Warp

With the current abstraction only independent parallelism via blocks and synchronizable parallelism via threads can be expressed. However, there are more variants of parallelism in real hardware. Because all threads in the grid are executing the same kernel and even the same instruction at the same time when ignoring divergent control flows, a lot of chip space can be saved. Multiple threads can be executed in perfect synchronicity, which is also called lock-step. A group of such threads executing the same instruction at the same time is called a warp . All threads within a warp share a single instruction pointer (IP), and all cores executing the threads share one instruction fetch (IF) and instruction decode (ID) unit.

../../_images/warp.png

Even threads with divergent control flows can be executed within one warp. CUDA, for example, solves this by supporting predicated execution and warp voting. For long conditional branches the compiler inserts code which checks if all threads in the warp take the same branch. For small branches, where this is too expensive, all threads always execute all branches. Control flow statements result in a predicate and only in those threads where it is true, the predicated instructions will have an effect.

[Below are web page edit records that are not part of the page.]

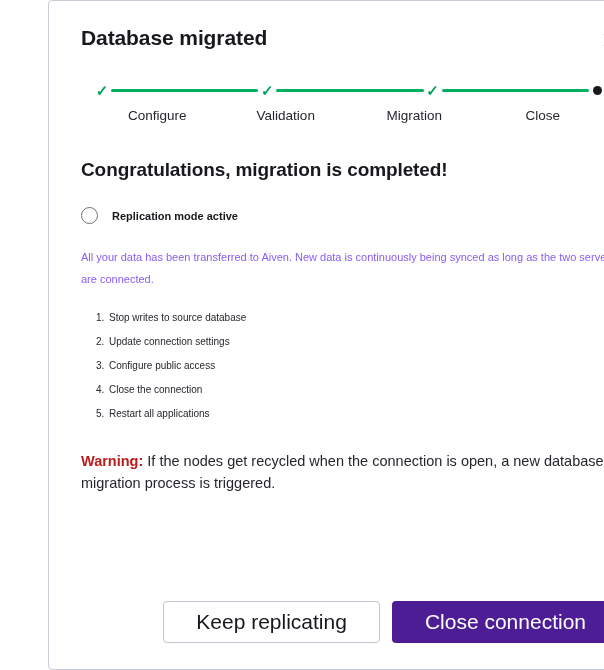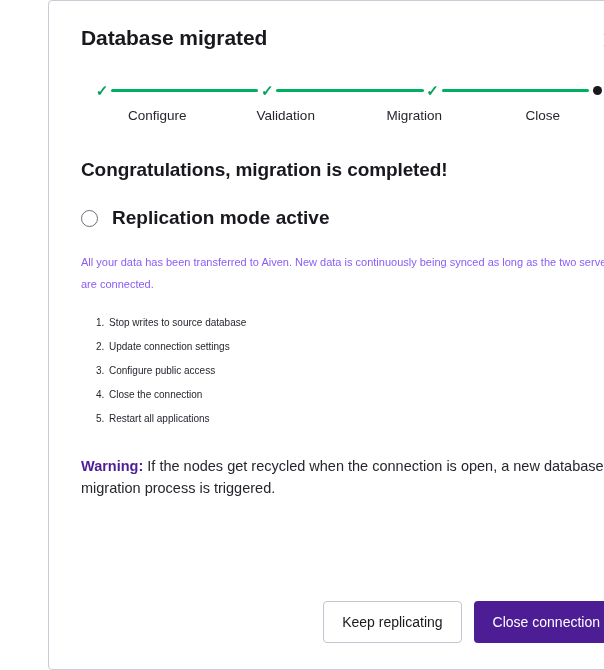--- a/index.html
+++ b/index.html
@@ -124,7 +124,7 @@
     cursor: pointer;
   }
   .radio-label {
-    font-size: 19px;
+    font-size: 11px;
     font-weight: bold;
     color: #18181f;
   }

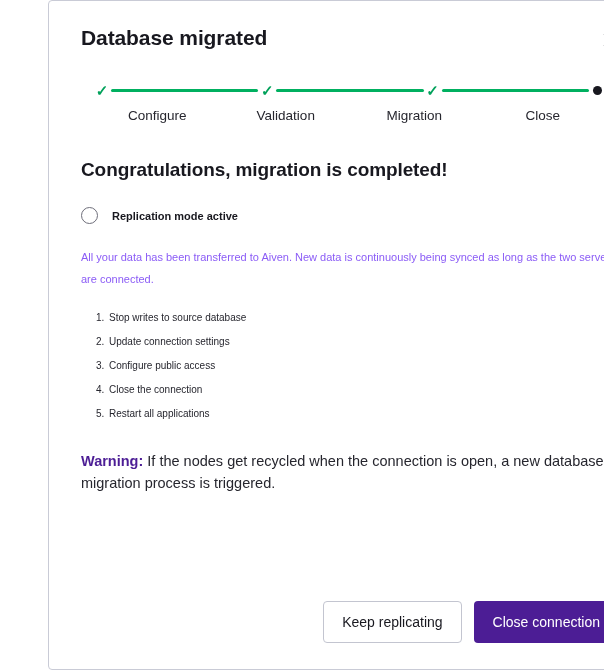--- a/index.html
+++ b/index.html
@@ -157,7 +157,7 @@
     color: #26262e;
   }
   .warning b {
-    color: #4c1d95;
+    color: #b91c1c;
   }
   .actions {
     position: absolute;

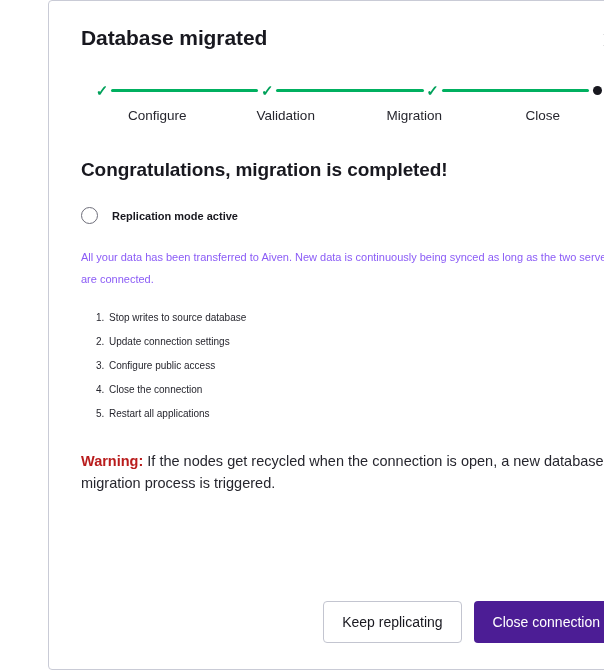--- a/index.html
+++ b/index.html
@@ -168,9 +168,9 @@
   }
   .btn {
     font-family: "Liberation Sans", sans-serif;
-    font-size: 14px;
+    font-size: 21px;
     border-radius: 4px;
-    padding: 11px 18px;
+    padding: 11px 32px;
     cursor: pointer;
     border: 1px solid transparent;
     line-height: 18px;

Not only CUDA GPUs support the execution of multiple threads in a warp. Full blown vector processors with good compilers are capable of combining multiple loop iterations containing complex control flow statements in a similar manner as CUDA.

Due to the synchronitiy of threads within a warp, memory operations will always occur at the same time in all threads. This allows to coalesce memory accesses. Different CUDA devices support different levels of memory coalescing. Older ones only supported combining multiple memory accesses if they were aligned and sequential in the order of thread indices. Newer ones support unaligned scattered accesses as long as they target the same 128 byte segment.

The ability of very fast context switches between warps and a queue of ready warps allows CUDA capable GPUs to hide the latency of global memory operations.